_Task objective:_ Word for word, give the records again, dropping any picture they hold.

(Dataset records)
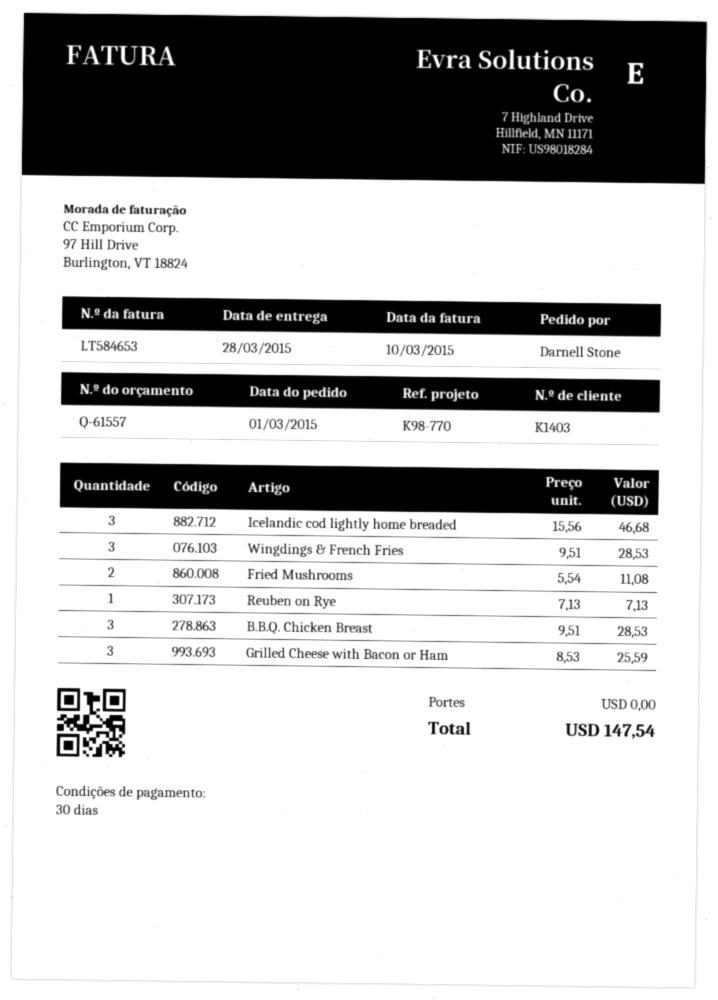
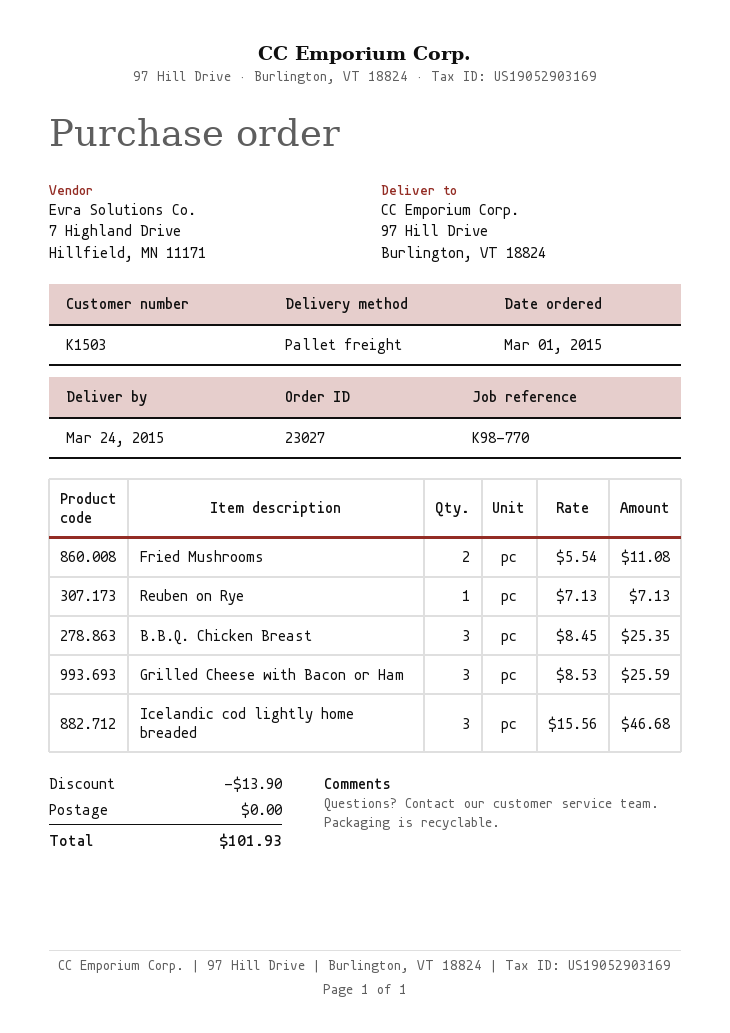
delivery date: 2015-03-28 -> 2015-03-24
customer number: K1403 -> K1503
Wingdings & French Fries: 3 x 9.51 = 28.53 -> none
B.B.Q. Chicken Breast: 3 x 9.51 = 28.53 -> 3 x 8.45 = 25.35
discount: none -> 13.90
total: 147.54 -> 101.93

_Exercise response:_
delivery date: 2015-03-28 -> 2015-03-24
customer number: K1403 -> K1503
Wingdings & French Fries: 3 x 9.51 = 28.53 -> none
B.B.Q. Chicken Breast: 3 x 9.51 = 28.53 -> 3 x 8.45 = 25.35
discount: none -> 13.90
total: 147.54 -> 101.93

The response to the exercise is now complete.